World is equally dismissive of deaf people, adults and children alike,
especially those who choose to sign rather than to speak and try to hear,
which is often futile.

Sign language is exceedingly cheap and every single one of us can learn it
from birth and even earlier than spoken languages. It is the de facto,
noninvasive linguistic solution for all deaf children But we as a society
dismiss it immediately because, hubris and interia of social norms. the same
is for preventation of autism.

I know two loving parents who give all of their time to two of their autistic
children, but I can see their effort take toll on them. They cannot go
anywhere without their children throwing a fit. It is sad. It is a struggle
for us all. Especially you!

The same is true for deaf children whose parents neglect them over dinners,
over events, the deaf child is alone and neglected.
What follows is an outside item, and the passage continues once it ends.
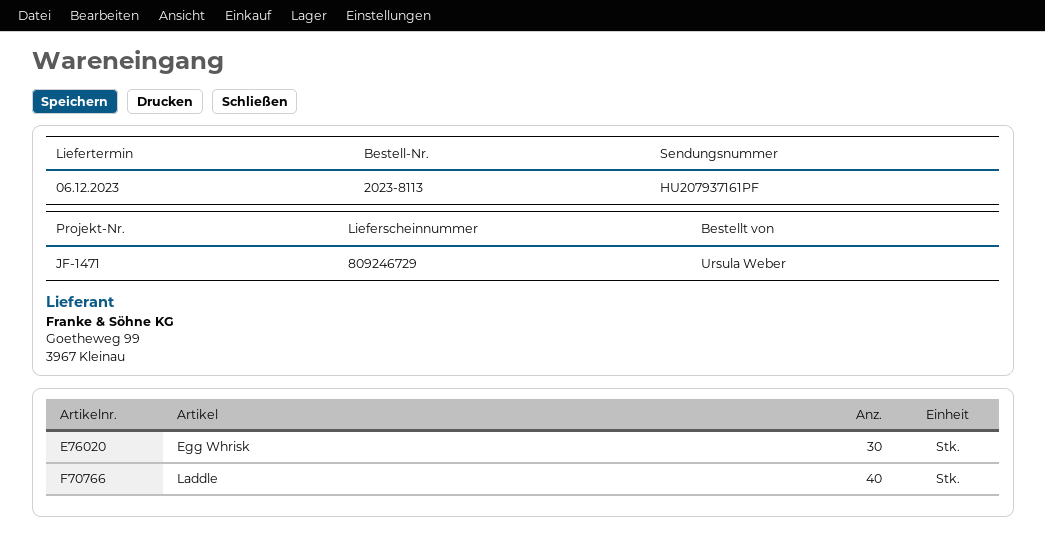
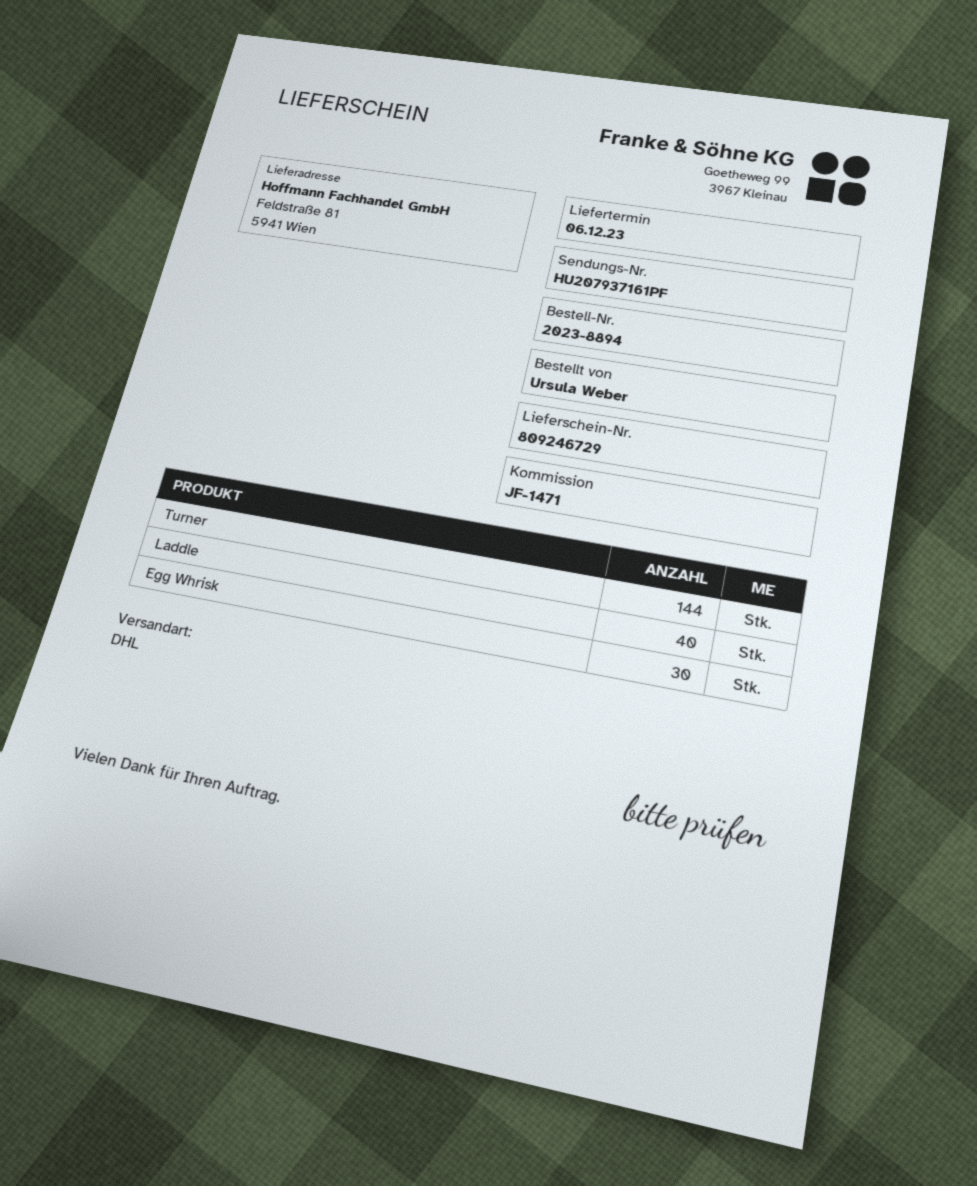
order number: 2023-8113 -> 2023-8894
Turner: none -> 144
We have fought for more
awareness in the last hundred years, and its slowly getting better, but the
stigma is still there.

But do I blame the "white man"? It is baseless and reductive to "Skin Color".
That's why nothing ever moves forward. Because we keep on criticizing the
ownership of skin pigmentation.

It is baseless to label the whole light-skinned party for the vain crimes of
greed and prescriptive thought.

Rather, I blame the rich, ego-filled man. The rich, ego-filled people who are
the criminals. The people with a western view of the world, dismissing all the
richness of humanity for riches of cash and vanity. The western thought.